For an indigenously built supercomputer to make it to the fourth spot in the world ranking of high performance computing (HPC) systems is a real breakthrough. For this, the band of researchers at the Tata Group’s Pune-based Computational Research Laboratory (CRL), who achieved this just 18 months after their facility was established, deserve the highest praise. While the Tata system has been built around off-the-shelf technologies, the top three spots have gone to entirely bought out proprietary supercomputing systems, such as the IBM’s BlueGene. A comparison of the private effort with the record of the Centre for the Development of Advanced Computing (CDAC), a public-funded supercomputing research facility, is unavoidable. Although CDAC made the first Indian teraflop supercomputer, PARAM Padma, in 2003, its successor is yet to achieve the kind of breakthrough in performance the Tata system has scored. The reasons for this include the ability of an innovative private enterprise to quickly mobilise resources to exploit the latest off-the-shelf processors and platforms to put together a world class HPC system.

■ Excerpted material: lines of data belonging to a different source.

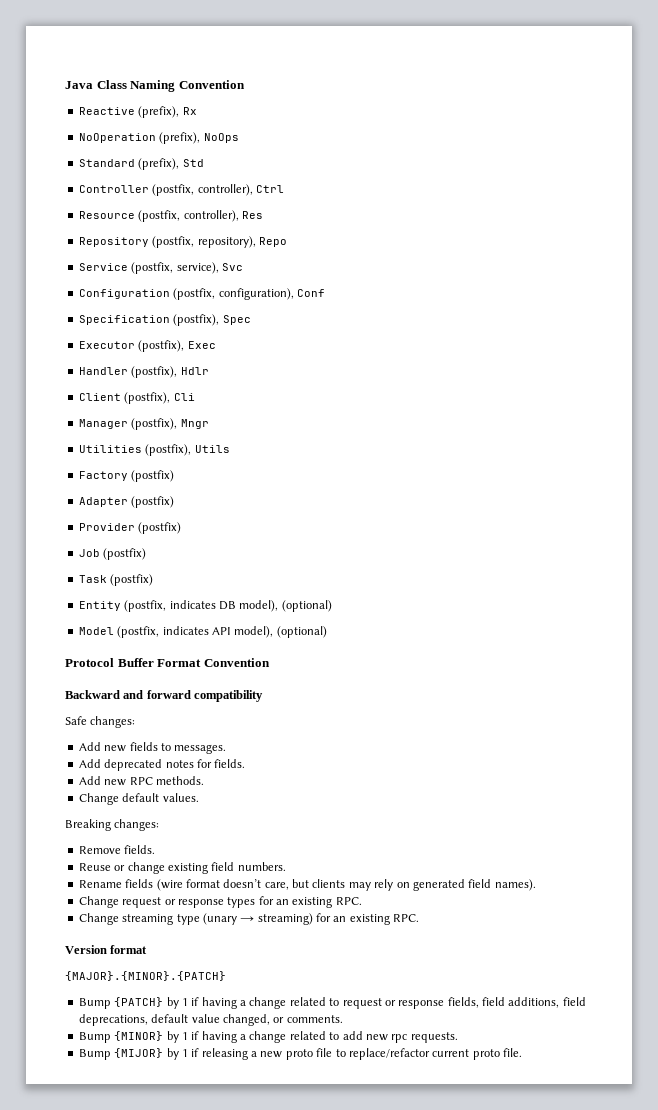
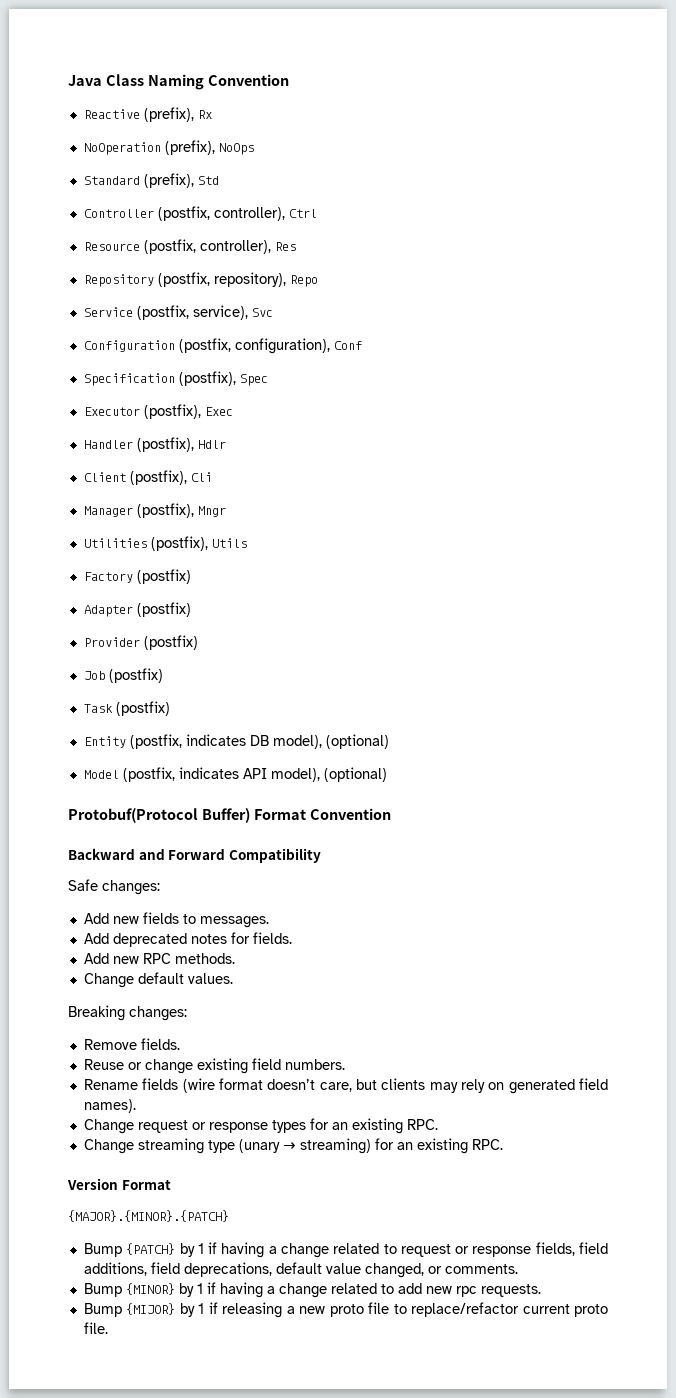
- Protocol Buffer Format Convention
+ Protobuf(Protocol Buffer) Format Convention
- Backward and forward compatibility
+ Backward and Forward Compatibility
- Version format
+ Version Format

This is not to say that access to latest technologies alone suffices to make a mark. If it was that simple, the Tata system could not have outperformed the systems of more advanced countries, which have also used the same processors and computational platforms and the same standard computer architecture. It is to the great credit of the Tata Group that it could bring together people from diverse fields — mathematics, physics, optoelectronics, cryogenics, computer engineering, and software — for this project. This could happen because of the reputation of Narendra Karmarkar (of the Karmarkar algorithm fame) who was instrumental in the creation of the CRL and the Tatas re-entering the HPC field. However, because of his quitting the Tata venture early this year, his revolutionary idea of using projective geometry for interconnection among nodes remains to be exploited. The Tata system still uses the traditional architecture in which performance tends to saturate as the number of nodes becomes large. The innovation the Tata researchers have made is in terms of software optimisation, routing technology, and cooling techniques to achieve higher speeds. The big challenge for the CRL team is to see how to bring Dr. Karmarkar’s revolutionary ideas to fruition, but in the absence of his combined mathematical, physical, and computational skill at the helm. While the Tatas would naturally wish to go commercial with this development, they would do well to maintain the investment in R&D towards the more ambitious goal. The government could also step in to underwrite part of the cost of purchasing the present Tata system for government establishments and stem the tendency to buy outright, at high cost, proprietary Cray-like supercomputers, which the Tata system outperforms.